Baseline run with default configuration:

Finished in 210 minutes with 29 MB/s peak throughput and 22 MB/s average, significantly slower than Supermetal, but important as a baseline. Can we improve it?

First optimization: Kafka Producer tuning with linger.ms of 100 and batch.size of 1000000 (Supermetal's defaults). This change showed no performance gains.

Horizontal scaling: adding three more TaskManagers increased parallelism from 4 to 16. Throughput improved nearly linearly to 84 MB/s, but requires additional infrastructure.

Increasing fetch size to 5000 (from default 1024) and chunk/split size to 50000 (from default 8096) yielded 54 MB/s.

Debezium

Baseline run with default configuration:

Finished in 170 minutes with 74 MB/s peak throughput and 43 MB/s average, slower than Supermetal, comparable to Flink CDC.

Kafka Producer tuning (linger.ms of 100, batch.size of 1000000) nearly doubled throughput to 100 MB/s.

Increasing snapshot threads from 1 to 4 reached 70 MB/s. Increasing to 8 threads showed no improvement.

Combining both optimizations performed worse than baseline, likely too much contention.

Live Mode

The data generator emitted TPC-H data at a consistent rate, writing to the two largest tables: lineitem and orders.

Debezium

With default config, Debezium sustained 15k ops/s. At 30k ops/s, replication lag started growing.

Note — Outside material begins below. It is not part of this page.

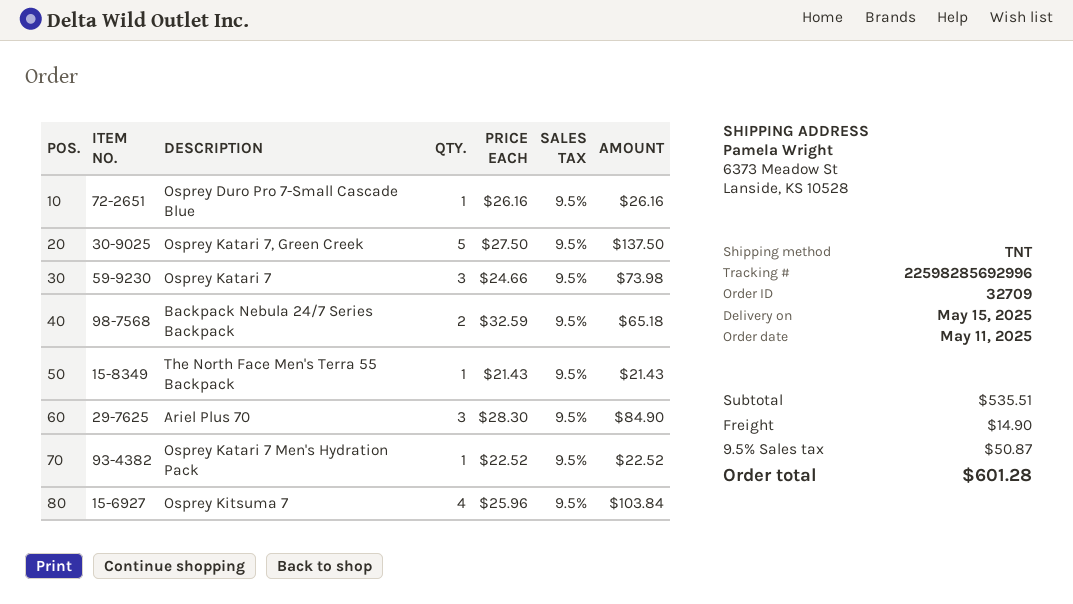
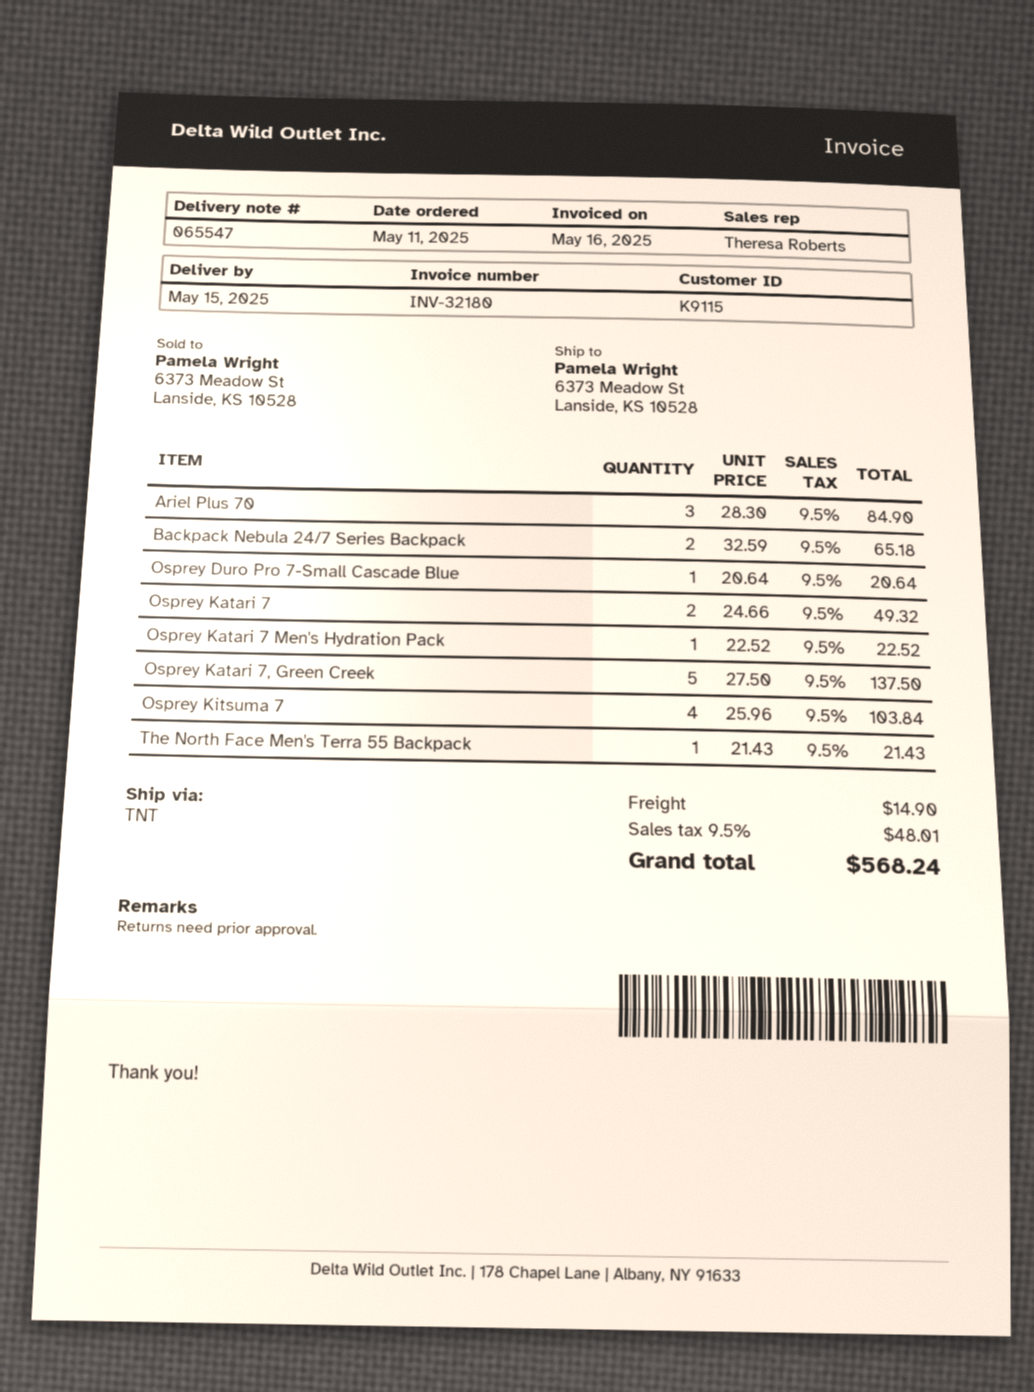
Osprey Duro Pro 7-Small Cascade Blue: 1 x 26.16 = 26.16 -> 1 x 20.64 = 20.64
Osprey Katari 7: 3 x 24.66 = 73.98 -> 2 x 24.66 = 49.32
tax: 9.5% = 50.87 -> 9.5% = 48.01
total: 601.28 -> 568.24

With tuned batch.size and linger.ms, Debezium sustained 30k ops/s. Replication slot lag remained around 800 MB.

My data generator maxed out at ~35k ops/s, even after increasing Postgres to 96 ACUs. A different Postgres setup could push higher.

Further Debezium throughput improvements are possible via max.batch.size and max.queue.size. Reducing Kafka Connect flush time could lower replication slot lag.

Supermetal

Supermetal sustained 35k ops/s with default config. Replication slot lag stayed below 100 MB.

For live data, latency matters as much as throughput. Latency was not the focus of this benchmark, but the replication lag results are promising.

Other Notes

Supermetal used the CPU more efficiently (typically ~50% of the allocated 4 cores), while Debezium and Flink CDC mostly stayed around 25%.

Supermetal also used less memory (2GB), whereas Debezium and Flink CDC consumed much more (8GB - 10GB).

Analysis & Conclusion

Parallelization

Comparing the graphs: Debezium and Flink CDC both achieved a throughput level and held it steady throughout the test. Optimizations affected the rate but not the shape.

Supermetal behaved differently: a large spike at the beginning as it processes tables in parallel, then throughput decreases as only the largest table (lineitem) remains.

This suggests Supermetal parallelizes more efficiently and could achieve even better throughput with larger tables.

Transformations

Supermetal uses Apache Arrow's columnar format, which should deliver better performance when transformations (filters, projections) are involved, thanks to vectorized compute kernels.

Supermetal does not support transformations yet, but it's on the roadmap. A follow-up benchmark could test whether columnar data layout widens the performance gap.

Summary

Supermetal delivers the best performance. Debezium and Flink CDC, once optimized, can get close. Supermetal also shows better resource utilization (half the CPU, quarter the memory) and simpler operations (single binary, no orchestrator).

If you think Rewrite Bigdata in Rust is hype, reconsider. Expect more tools designed to run efficiently on modern hardware.

If you need to optimize Debezium or Flink CDC pipelines, tune the Kafka Producer configuration and consider the best way to parallelize snapshots.

Flink CDC has a working horizontally scalable snapshotting mechanism. With enough compute, it can match or exceed Supermetal's throughput.

Horizontal scalability may seem essential, but eventually the database becomes the bottleneck. Logical sharding by table (8 Supermetal agents or 8 Debezium tasks, one per table) can push throughput further, though it adds operational complexity.